I Cavalieri di Aristofane in una messinscena originale e politica di Cinzia Maccagnano, al Teatro Arcobaleno fino al 6 aprile
Ambientazione circense e incipit in musica per una rivisitazione inedita de I Cavalieri di Aristofane.
La regia è di Cinzia Maccagnano. Sulla scena, Cinzia Maccagnano, Luna Marongiu, Raffaele Gangale, Cristina Putignano, Marta Cirello, Andrea Maiorca, Maria Chiara Pellitteri.
I Cavalieri di Aristofane
«In questo buio c’è sempre qualcuno che scoppia a ridere», sostengono i due servitori che raccontano la storia.
In quel riso c’è un po’ del pirandelliano sentimento del contrario; un riso che squarcia il velo di Maya e consente di comprendere la verità sotto alla facciata del mondo.
Atene è rimasta al buio da quando la politica è diventata demagogia. Il Demos – il popolo – è un vecchio incontentabile sempre affamato che ha in mano le sorti della città. Ha scelto come primo ministro Paflàgone, un conciapelli che tiene un piede nella piazza e uno nel Senato, per non scontentare nessuno.
Nel momento in cui Paflàgone svela tutto lo squallore che lo contraddistingue e la degenerazione demagogica sembra inarrestabile, i più arguti comprendono – e lo conferma anche un oracolo, il pretesto che usa chi vuole dare fondamento alla verità che preferisce – che soltanto un farabutto più furbo e disonesto di lui può distruggerlo e allontanarlo.
Ne I Cavalieri la scelta ricade su un salsicciaio ignorante, rozzo, incompetente e sostenuto per tutta la commedia da un coro di Cavalieri, la classe sociale più rilevante nell’Atene del V a. C. e più ostile ai demagoghi.

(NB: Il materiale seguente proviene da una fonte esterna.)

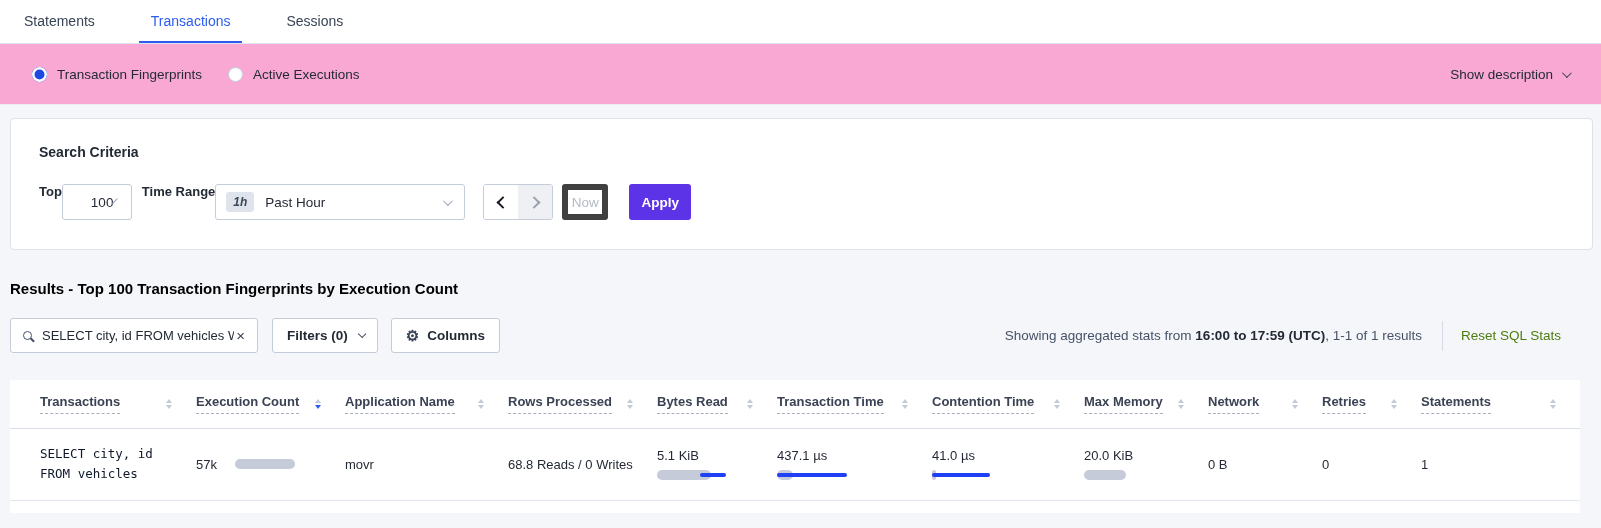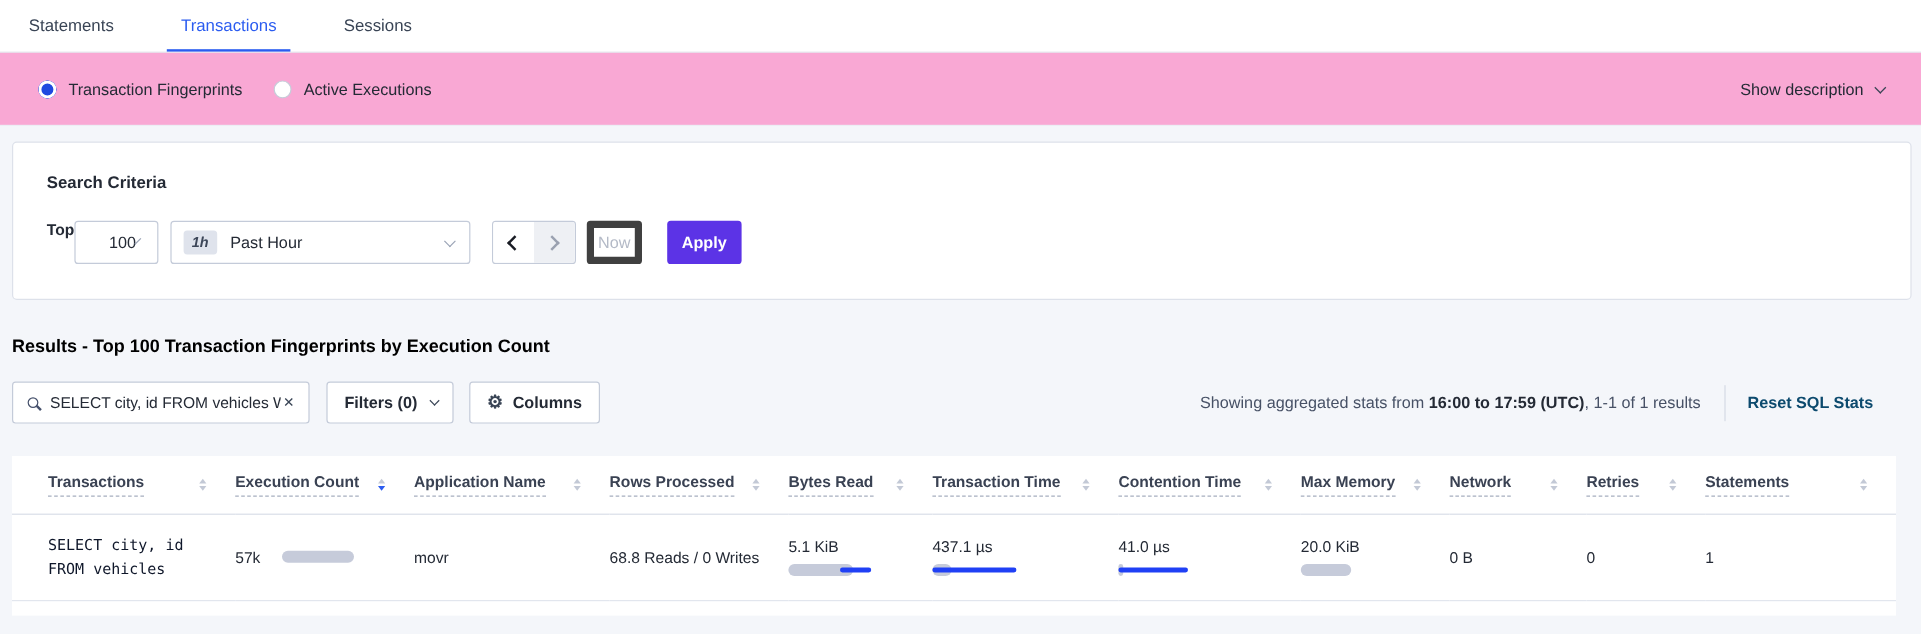"Time Range" span.field-label { html: none -> <span>Time Range</span> }
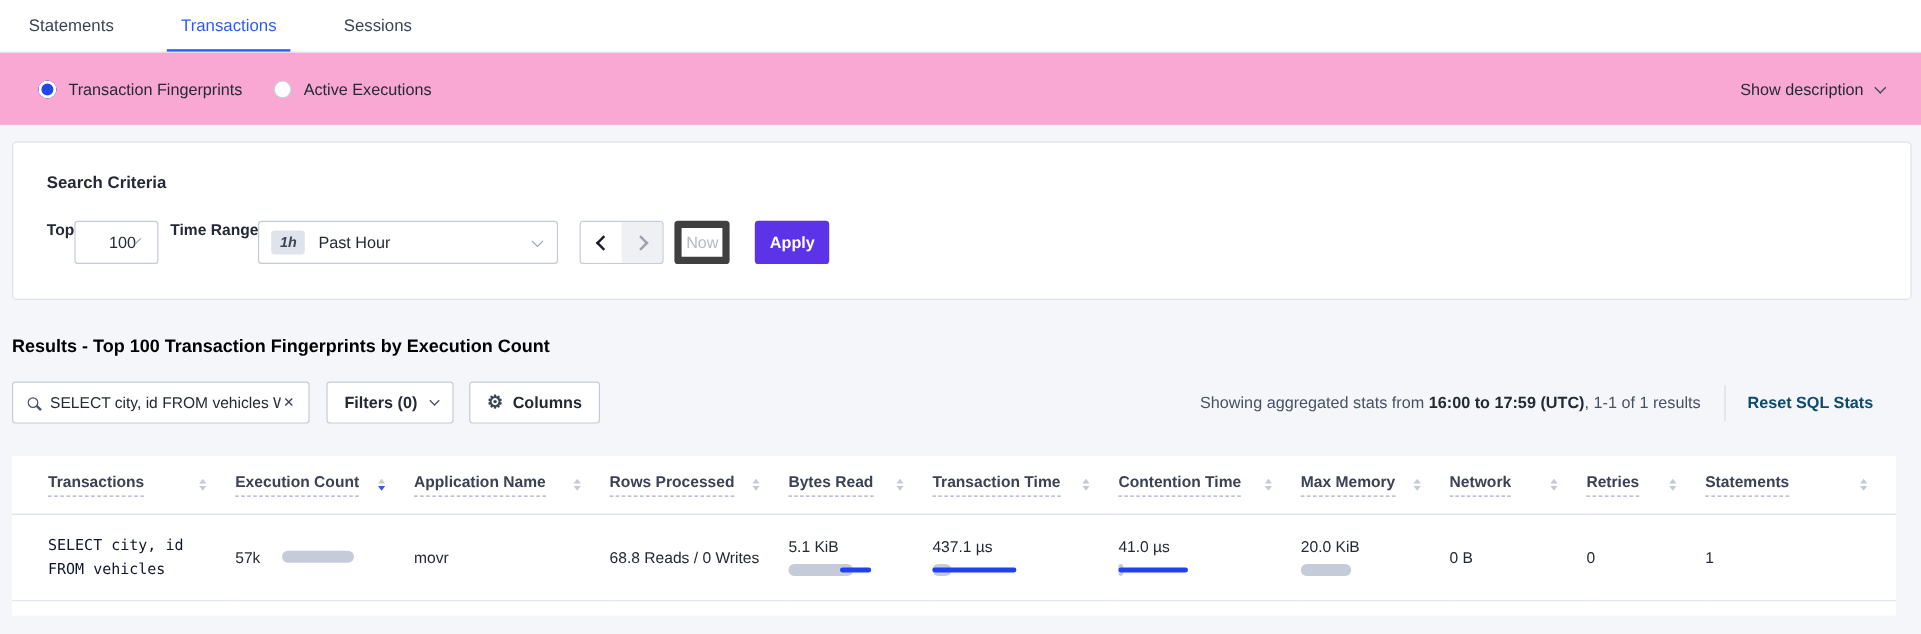"Reset SQL Stats" .reset-link { color: #0c4a6e -> #4d7c0f; font-weight: 700 -> 400 }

Il salsicciaio non ha arte politica, ma possiede tutto ciò che occorre per governare il popolo: voce da fesso, genitori di basso lignaggio, modi volgari.
I due servitori si rivolgono a lui, che «di coraggio non difetta», per vincere Paflagone con le parole, perché tanto dei fatti poi nessuno si preoccupa troppo. L’importante è dare qualche foglia di insalata al popolo quando manca l’insalata e qualche alice a buon prezzo ai senatori.
La politica, ieri e oggi
Anche il popolo può essere tiranno, anche il Senato può cedere per un soldo di cipolla.
È la storia di ogni popolo e di ogni epoca, la storia della politica che si fa imbroglio, raggiro e manipolazione. Si fa parole acconciate come le pelli messe in fila per creare giochi incomprensibili ma suadenti, accompagnati da gesti da giostraio.
“L’onestà è lodata da tutti, ma muore di fame”, dirà Giovenale.
Ma questa messa in scena da Aristofane nel 424 a.C. e qui riproposta dalla Maccagnano è soprattutto la storia dell’Atene democratica, minacciata da uomini come Cleone, bersaglio preferito di Aristofane. E di un Demos che facilmente accetta di essere burattino nella mano del più forte e del più abile a illuderlo di essere libero.
Tutta la trama de I Cavalieri si gioca su un duello senza armi tra questi due improbabili politici. Da una parte Paflàgone dal dubbio saluto appena accennato e dall’abbigliamento marziale, dall’altra il salsicciaio che per presentarsi al popolo fa un goffo balletto fin troppo noto, che ricorda qualcuno.
I Cavalieri al Teatro Arcobaleno
Citazioni importanti, riconoscibili e ragionate suggeriscono i molteplici livelli di lettura del testo, proprio come l’originale greco.
La scrittura è valorizzata da un ritmo incalzante e da un finissimo e continuo movimento corale degli attori, studiato e mai superfluo.
Le musiche intense di Lucrezio De Seta e AA. VV coesistono intelligentemente con una comicità marcata, a volte sguaiata, ma ricercata, sostenuta dalle maschere classiche di Luna Marongiu.
La Maccagnano entra nel testo, ci naviga dentro, ci va a fondo, ne recupera i fili e li intreccia per portare in superficie tutti i sottotesti di Aristofane. E lo fa con finezza, complessità, eclettismo e cultura. Insomma, non imita, ma crea sul testo del commediografo ateniese un teatro nuovo che intrattiene, ispira e ammonisce al tempo stesso.
Come il teatro dovrebbe sempre fare.